Find my posts on IT strategy, enterprise architecture, and digital transformation at ArchitectElevator.com.
Domain specific languages promise to be the next big step in software development productivity, significantly reducing the gap between the business domain and the implementation domain. As with most things in our field, the idea of domain languages is not exactly new. Many of the unix tools such as tcl, lex, yacc can justly be called domain specific languages (for text processing, scanner generation, etc). Unfortunately, in the past creating a new language was generally quite difficult and working with them also mostly meant giving up modern IDE amenities such as syntax-highlighting, interactive debugging, and auto-complete. Now many people are now working on making creating and working with these languages easier so that it becomes a viable option to create a (or multiple) new languages for each project.

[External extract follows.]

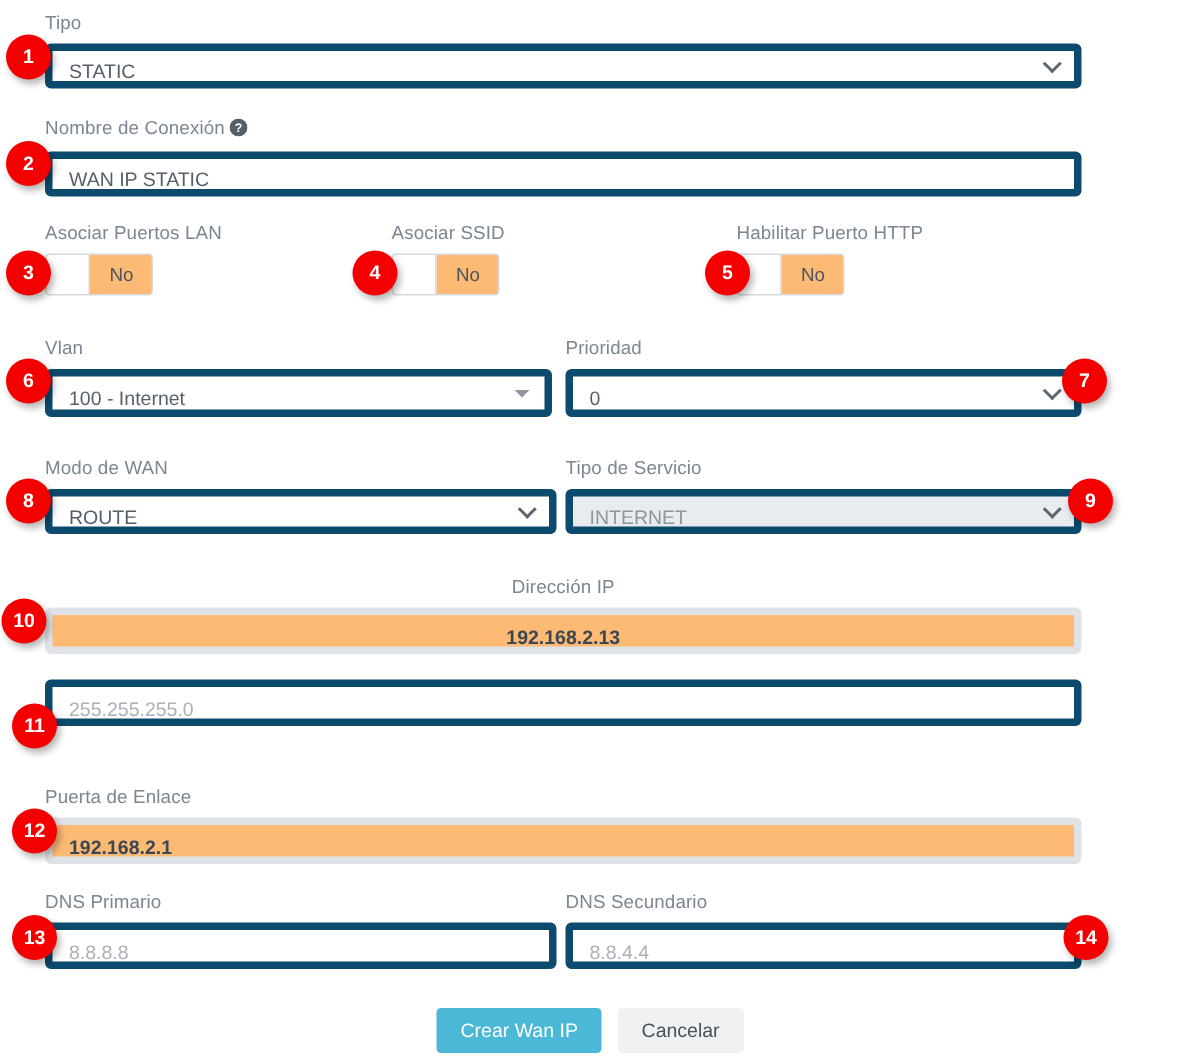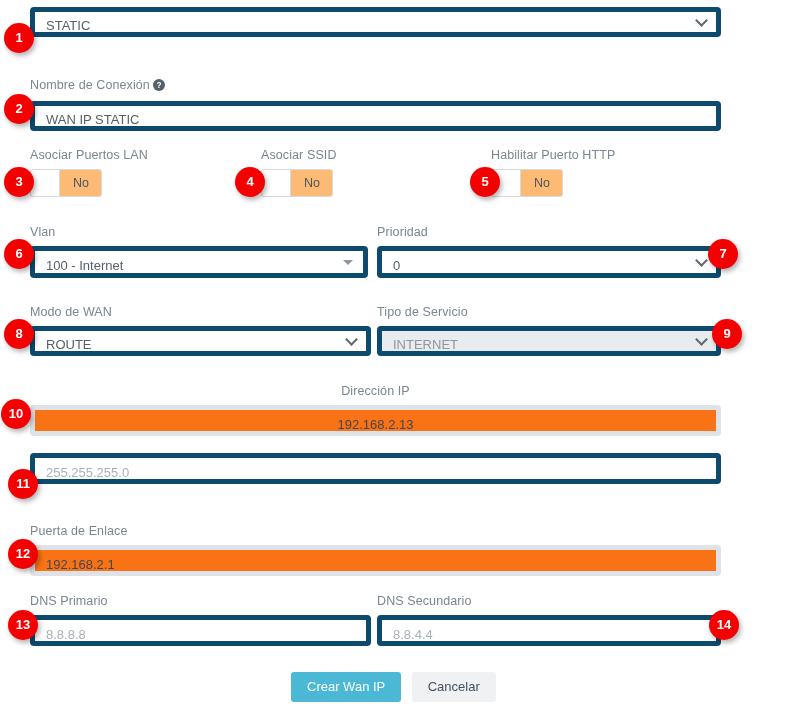"Tipo" span.lbl { html: none -> <span>Tipo</span> }
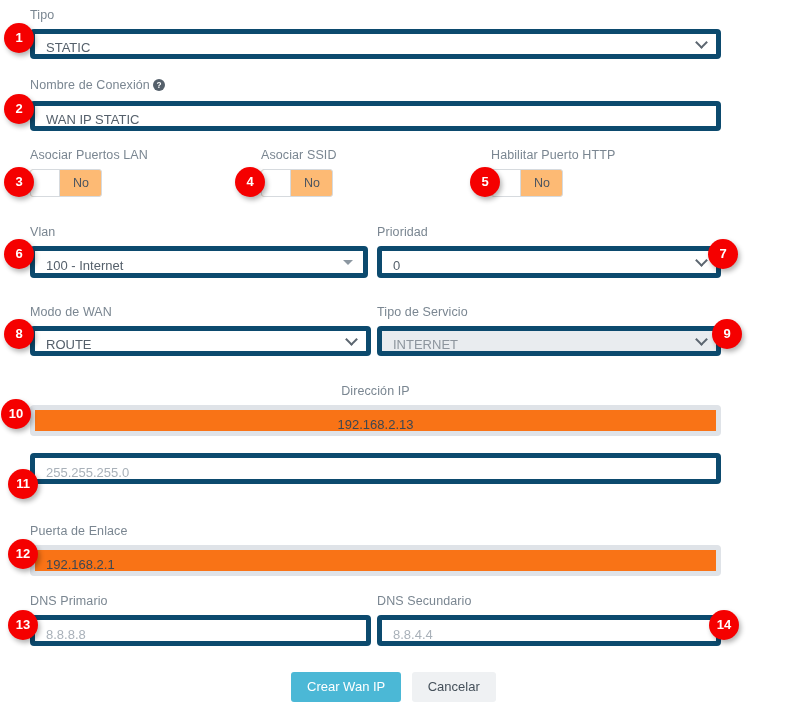"192.168.2.13" .ctrl.autofill { background: #f97316 -> #fdba74; font-weight: none -> bold }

One major distinction in DSLs are embedded DSLs vs. external DSLs. In short, external DSLs define a new language from ground up. For example XSLT is an external language for XML document transformation. Embedded DSLs are built inside a "host" language such as Java or Ruby. There are quite a few discussions about what makes a programming language a good host language. For now I'll simply refer to a higher authority.
Once we talk about things that start with domain Eric Evans (the author, not the porn star) is never far away, at least conceptually. Eric has written an excellent book on domain-driven design. Once again, I defer to the higher authority for all the gory details (Eric's site features an excellent summary of the patterns in his book). For my purposes let it suffice to say that the goal is to develop an expressive model of the problem domain that can be closely reflected in the resulting source code. Coding against this model results in code that uses essentially the same language the domain experts use (albeit with some inevitable syntax clutter).
One of the main motivations behind these techniques and approaches is to write code that is more expressive as to the problem it is trying to solve. Ever wondered what a piece of code is actually doing? Or, worse yet, can you tell a business person where in the code base a specific piece of business logic is "buried"? A lot has been said about "code that is worth reading" to quote Ward Cunningham. Along the same lines my recent keynote at TheServerSide Java Symposium (re-)emphasized the notion of "coding for humans instead of the machine".
One of my key realizations in this topic area is that you do not have to go out and write a whole new domain language to make headway in achieving this goal. Just thinking a bit harder and putting special emphasis on the way your code reads often gets you leaps and bounds ahead of hard-to-understand everyday code. And while Java is not the best language to host a domain language you can get a whole lot further than you would by not trying.
The essence is a mental shift away from code that is easy to write to code that is easy to read. Once you realize that most code is read a lot more often than it is written (insert your favorite statistic stating that X% of total software cost results from maintenance here) it makes sense to put a bit more effort into code that is nice to read. I am not talking about indentation and comments here but about code that is actually a pleasure to read because it represents an accurate and elegant representation of the problem that is being solved. Source code is such an expressive medium that it would be a shame not take more advantage of its capabilities. Let me give you a simple example.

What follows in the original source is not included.